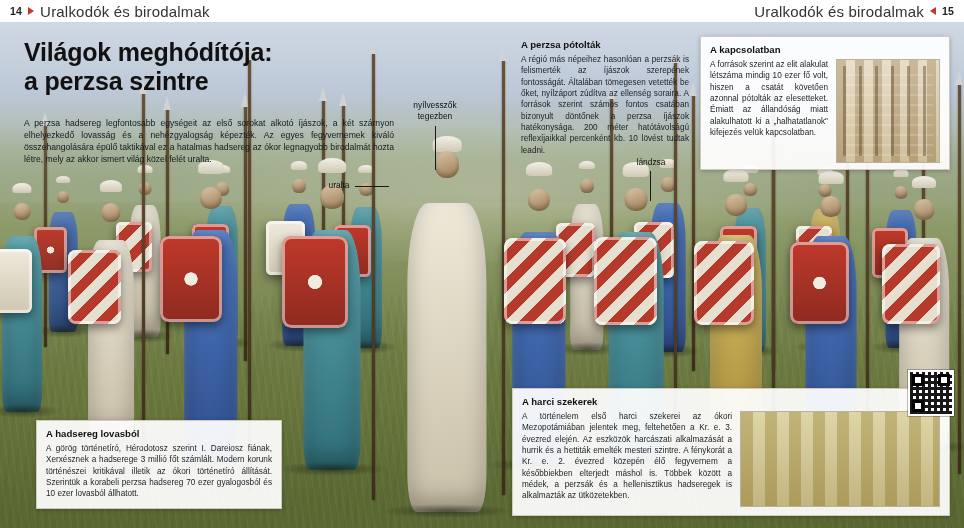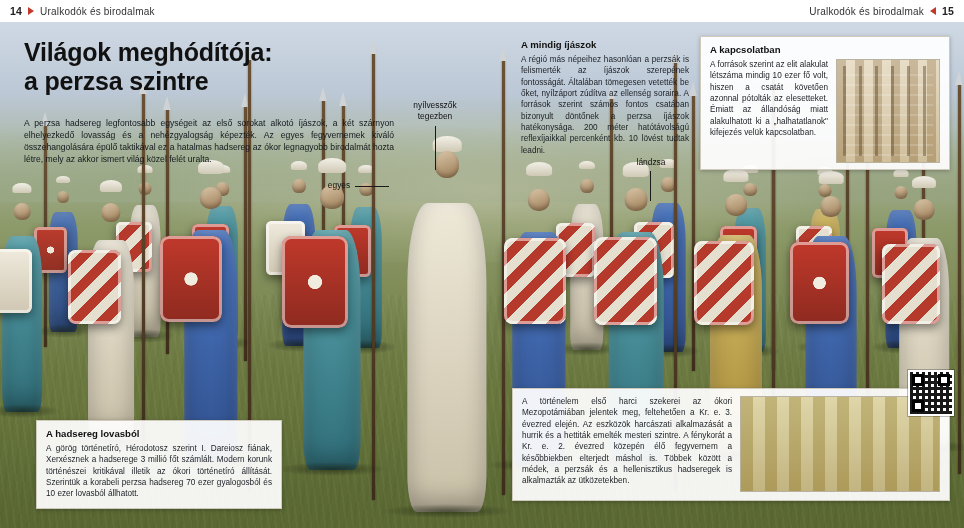--- a/index.html
+++ b/index.html
@@ -32,21 +32,21 @@
   .folio {
     font-weight: bold; font-size: 10.5px; color: #222;
   }
   .tri {
     width: 0; height: 0;
     border-top: 4.5px solid transparent;
     border-bottom: 4.5px solid transparent;
   }
   .tri-right { border-left: 6px solid #c0392b; }
   .tri-left  { border-right: 6px solid #c0392b; }
-  .rh-text { font-size: 10px; color: #333; }
+  .rh-text { font-size: 15px; color: #333; }
 
   
   .scene {
     position: absolute; top: 22px; left: 0; right: 0; bottom: 0;
     overflow: hidden;
     background:
       linear-gradient(to bottom, #cfd9e4 0%, #bcc8d6 14%, #a9b6a0 26%, #8d9a6a 40%, #7d8a55 55%, #6f7d46 72%, #61703c 100%);
   }
   
   .hills {
@@ -451,49 +451,50 @@
       <span class="l2">a perzsa szintre</span>
     </h1>
   </div>
   <p class="lead">A perzsa hadsereg legfontosabb egységeit az első sorokat alkotó íjászok, a két szárnyon elhelyezkedő lovasság és a nehézgyalogság képezték. Az egyes fegyvernemek kiváló összehangolására épülő taktikával ez a hatalmas hadsereg az ókor legnagyobb birodalmát hozta létre, mely az akkor ismert világ közel felét uralta.</p>
 
   <div class="callout" id="lbl-arrows">
     <span>nyílvesszők tegezben</span>
     <span class="line"></span>
   </div>
   <div class="callout" id="lbl-shield">
-    <span>egyes</span>
+    <span>uralta</span>
     <span class="line"></span>
   </div>
   <div class="callout" id="lbl-spear">
     <span>lándzsa</span>
     <span class="line"></span>
   </div>
 
   <div class="panel plain" id="panel-archers">
-    <h3>A mindig íjászok</h3>
+    <h3>A perzsa pótolták</h3>
     <p>A régió más népeihez hasonlóan a perzsák is felismerték az íjászok szerepének fontosságát. Általában tömegesen vetették be őket, nyílzáport zúdítva az ellenség soraira. A források szerint számos fontos csatában bizonyult döntőnek a perzsa íjászok hatékonysága. 200 méter hatótávolságú reflexíjaikkal percenként kb. 10 lövést tudtak leadni.</p>
   </div>
 
   <div class="panel" id="panel-immortals">
     <h3>A kapcsolatban</h3>
     <div class="withimg">
       <div class="txt">
         <p>A források szerint az elit alakulat létszáma mindig 10 ezer fő volt, hiszen a csatát követően azonnal pótolták az elesetteket. Émiatt az állandóság miatt alakulhatott ki a „halhatatlanok" kifejezés velük kapcsolatban.</p>
       </div>
       <div class="relief figs"></div>
     </div>
   </div>
 
   <div class="panel" id="panel-army-size">
     <h3>A hadsereg lovasból</h3>
     <p>A görög történetíró, Hérodotosz szerint I. Dareiosz fiának, Xerxésznek a hadserege 3 millió főt számlált. Modern korunk történészei kritikával illetik az ókori történetíró állítását. Szerintük a korabeli perzsa hadsereg 70 ezer gyalogosból és 10 ezer lovasból állhatott.</p>
   </div>
 
   <div class="panel" id="panel-chariots">
+    <h3>A harci szekerek</h3>
     <div class="withimg">
       <div class="txt">
         <p>A történelem első harci szekerei az ókori Mezopotámiában jelentek meg, feltehetően a Kr. e. 3. évezred elején. Az eszközök harcászati alkalmazását a hurrik és a hettiták emelték mesteri szintre. A fénykorát a Kr. e. 2. évezred közepén élő fegyvernem a későbbiekben elterjedt máshol is. Többek között a médek, a perzsák és a hellenisztikus hadseregek is alkalmazták az ütközetekben.</p>
       </div>
       <div class="relief"></div>
     </div>
   </div>
 
   <div class="qr">
     <div class="cells"></div>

# [Prompt]
Above are the records; repeat exactly the lines from the one holding "<h3>A mindig íjászok</h3>" down to the one holding "<h3>A hadsereg lovasból</h3>", end lines included.

# [Exercise result]
-    <h3>A mindig íjászok</h3>
+    <h3>A perzsa pótolták</h3>
     <p>A régió más népeihez hasonlóan a perzsák is felismerték az íjászok szerepének fontosságát. Általában tömegesen vetették be őket, nyílzáport zúdítva az ellenség soraira. A források szerint számos fontos csatában bizonyult döntőnek a perzsa íjászok hatékonysága. 200 méter hatótávolságú reflexíjaikkal percenként kb. 10 lövést tudtak leadni.</p>
   </div>
 
   <div class="panel" id="panel-immortals">
     <h3>A kapcsolatban</h3>
     <div class="withimg">
       <div class="txt">
         <p>A források szerint az elit alakulat létszáma mindig 10 ezer fő volt, hiszen a csatát követően azonnal pótolták az elesetteket. Émiatt az állandóság miatt alakulhatott ki a „halhatatlanok" kifejezés velük kapcsolatban.</p>
       </div>
       <div class="relief figs"></div>
     </div>
   </div>
 
   <div class="panel" id="panel-army-size">
     <h3>A hadsereg lovasból</h3>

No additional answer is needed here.